▶ _The task_: Please take the records that follow and repeat exactly the lines starting with the line with "SPIDER ZT: 2" and going on through the line with "total: 10735.48 -> 10248.80".
━━ Input material ━━
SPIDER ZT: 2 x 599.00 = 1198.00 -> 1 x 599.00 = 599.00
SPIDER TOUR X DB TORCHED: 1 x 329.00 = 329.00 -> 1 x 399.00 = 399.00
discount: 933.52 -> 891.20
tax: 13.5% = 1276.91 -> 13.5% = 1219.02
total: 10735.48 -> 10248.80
━━━
━━ Input material ━━
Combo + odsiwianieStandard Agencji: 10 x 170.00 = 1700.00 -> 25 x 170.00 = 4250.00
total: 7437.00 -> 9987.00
━━━
▶ _Task output_:
SPIDER ZT: 2 x 599.00 = 1198.00 -> 1 x 599.00 = 599.00
SPIDER TOUR X DB TORCHED: 1 x 329.00 = 329.00 -> 1 x 399.00 = 399.00
discount: 933.52 -> 891.20
tax: 13.5% = 1276.91 -> 13.5% = 1219.02
total: 10735.48 -> 10248.80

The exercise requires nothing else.